Output only the lines of the entries that follow, starting at the one with "670 | 64 40min_normalized: 0.496 -> 0.492" and running down to the one with "550 | 64 10min_normalized: 0.98 -> 0.979", both included and unchanged.

## TASK INPUT
---+---

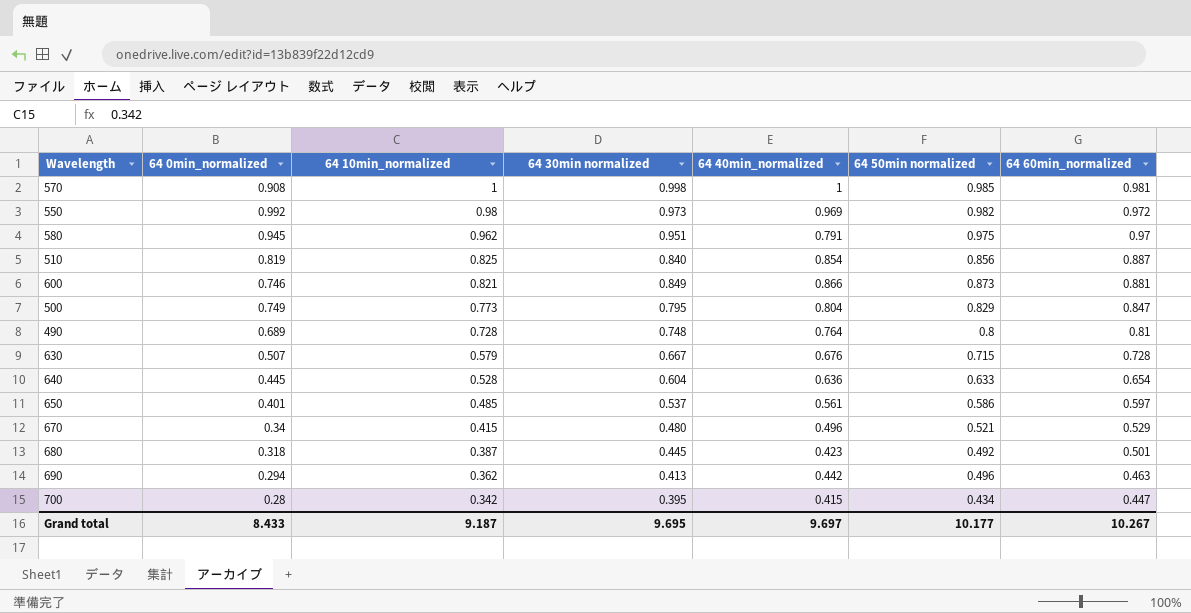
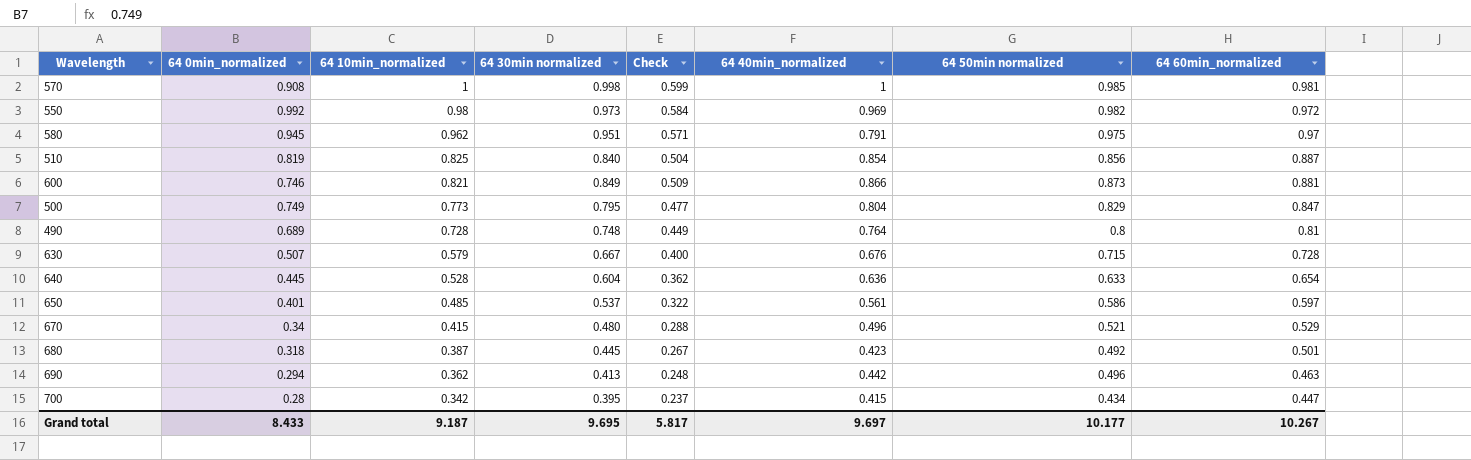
column Check | formula: none -> [64 30min normalized] * 0.6

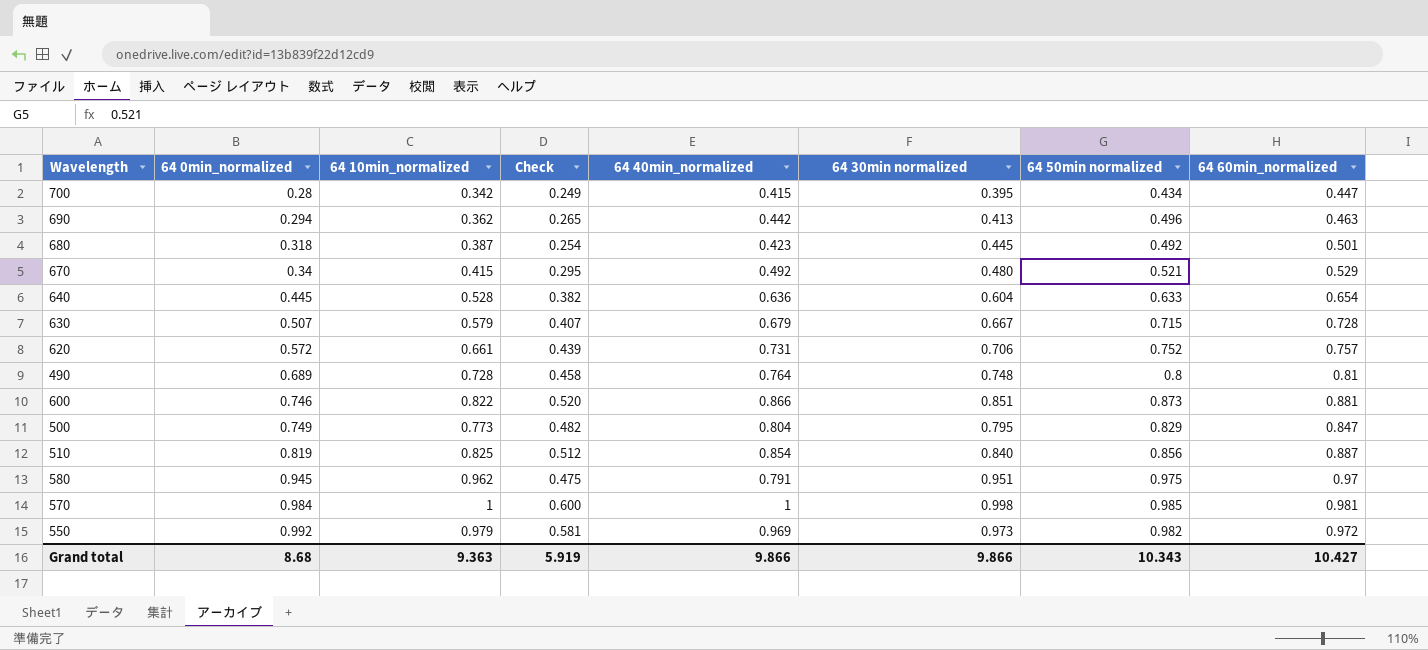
row order: 64 10min_normalized descending -> 64 0min_normalized ascending
column Check | formula: [64 30min normalized] * 0.6 -> [64 40min_normalized] * 0.6
column 64 30min normalized | position: 4 -> 6
row 650: 0.401 | 0.485 | 0.537 | 0.322 | 0.561 | 0.586 | 0.597 -> none
670 | 64 40min_normalized: 0.496 -> 0.492
630 | 64 40min_normalized: 0.676 -> 0.679
row 620: none -> 0.572 | 0.661 | 0.439 | 0.731 | 0.706 | 0.752 | 0.757
600 | 64 10min_normalized: 0.821 -> 0.822
600 | 64 30min normalized: 0.849 -> 0.851
570 | 64 0min_normalized: 0.908 -> 0.984
550 | 64 10min_normalized: 0.98 -> 0.979
Grand total | 64 0min_normalized: 8.433 -> 8.68
Grand total | 64 10min_normalized: 9.187 -> 9.363
Grand total | Check: 5.817 -> 5.919
Grand total | 64 40min_normalized: 9.697 -> 9.866
Grand total | 64 30min normalized: 9.695 -> 9.866
Grand total | 64 50min normalized: 10.177 -> 10.343
Grand total | 64 60min_normalized: 10.267 -> 10.427

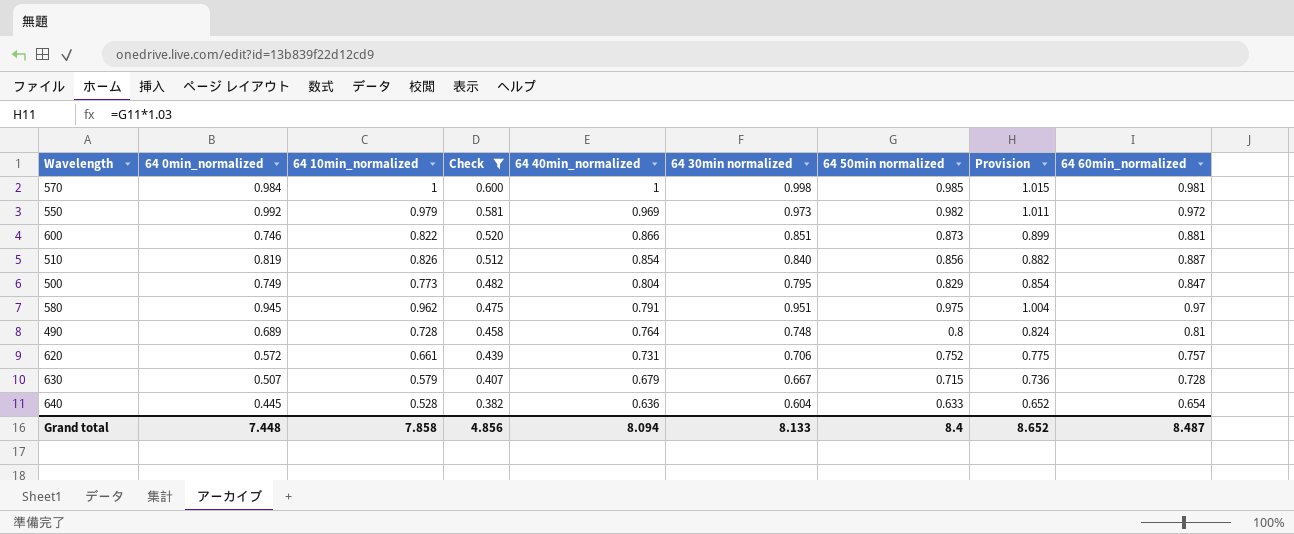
filter: none -> Check >= 0.382
row order: 64 0min_normalized ascending -> Check descending
column Provision | formula: none -> [64 50min normalized] * 1.03
510 | 64 10min_normalized: 0.825 -> 0.826
Grand total | 64 0min_normalized: 8.68 -> 7.448
Grand total | 64 10min_normalized: 9.363 -> 7.858
Grand total | Check: 5.919 -> 4.856
Grand total | 64 40min_normalized: 9.866 -> 8.094
Grand total | 64 30min normalized: 9.866 -> 8.133
Grand total | 64 50min normalized: 10.343 -> 8.4
Grand total | 64 60min_normalized: 10.427 -> 8.487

---+---

## TASK ANSWER
670 | 64 40min_normalized: 0.496 -> 0.492
630 | 64 40min_normalized: 0.676 -> 0.679
row 620: none -> 0.572 | 0.661 | 0.439 | 0.731 | 0.706 | 0.752 | 0.757
600 | 64 10min_normalized: 0.821 -> 0.822
600 | 64 30min normalized: 0.849 -> 0.851
570 | 64 0min_normalized: 0.908 -> 0.984
550 | 64 10min_normalized: 0.98 -> 0.979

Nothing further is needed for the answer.